Euphorbia peplus L.
milkweed
Glabrous, erect or spreading annual. Stems 5-40 cm high, branched or not at base. Lvs alternate, exstipulate, entire, ovate, cuneate at base, subacute to obtuse, 3-20 mm long; petioles 2-5 mm long. Terminal umbel (2)-3-(4)-rayed, with often several to numerous axillary rays arising below; lvs subtending rays similar to stem lvs but usually subsessile; rays sometimes secondarily branched and then forming compound dichasia; lvs subtending ray-branches and cyathia ovate-triangular, sessile, truncate at base, often asymmetric. Glands elliptic-oblong; horns long, slender. Capsule smooth, shallowly grooved; keels with 2 slightly winged ridges. Seeds rounded, grey and brown, c. 1.5 mm long, with 2 long ventral pits and several small circular dorsal pits.
N.; S.: common throughout; St.: Halfmoon Bay; K., Ch.

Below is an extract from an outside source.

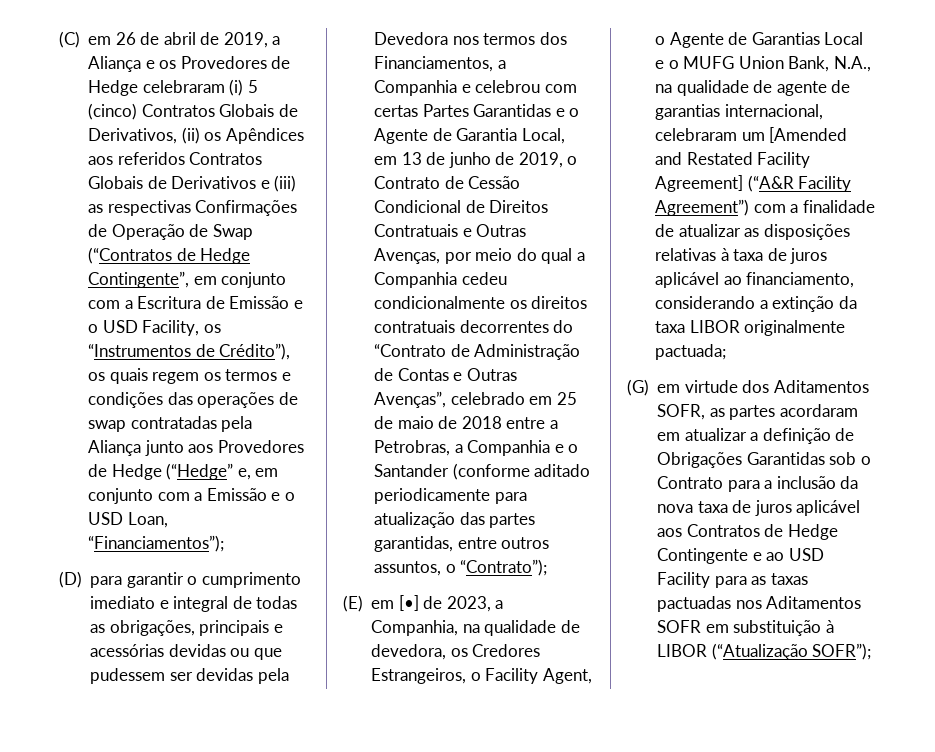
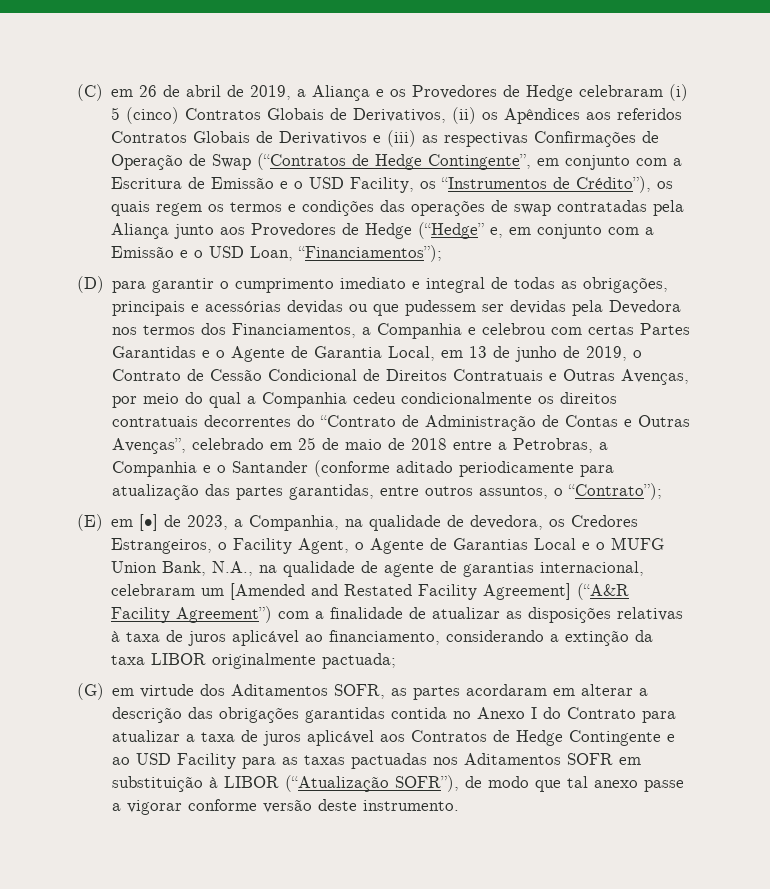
- (G) em virtude dos Aditamentos SOFR, as partes acordaram em atualizar a definição de Obrigações Garantidas sob o Contrato para a inclusão da nova taxa de juros aplicável aos Contratos de Hedge Contingente e ao USD Facility para as taxas pactuadas nos Aditamentos SOFR em substituição à LIBOR (“Atualização SOFR”);
+ (G) em virtude dos Aditamentos SOFR, as partes acordaram em alterar a descrição das obrigações garantidas contida no Anexo I do Contrato para atualizar a taxa de juros aplicável aos Contratos de Hedge Contingente e ao USD Facility para as taxas pactuadas nos Aditamentos SOFR em substituição à LIBOR (“Atualização SOFR”), de modo que tal anexo passe a vigorar conforme versão deste instrumento.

Europe, Mediterranean, Siberia 1867
Waste places, gardens, riverbeds, coastal sites, often in shingle or in stony ground.
Poisonous (Connor 1977).
Milkweed is almost omnipresent in N.Z. gardens as a persistent, but not troublesome weed (Plate 1). Lvs are often infected with a bright orange rust during warmer months. The sp. is easily distinguished by the distinctively pitted seeds (Fig. 59), and long-horned glands (Fig. 58).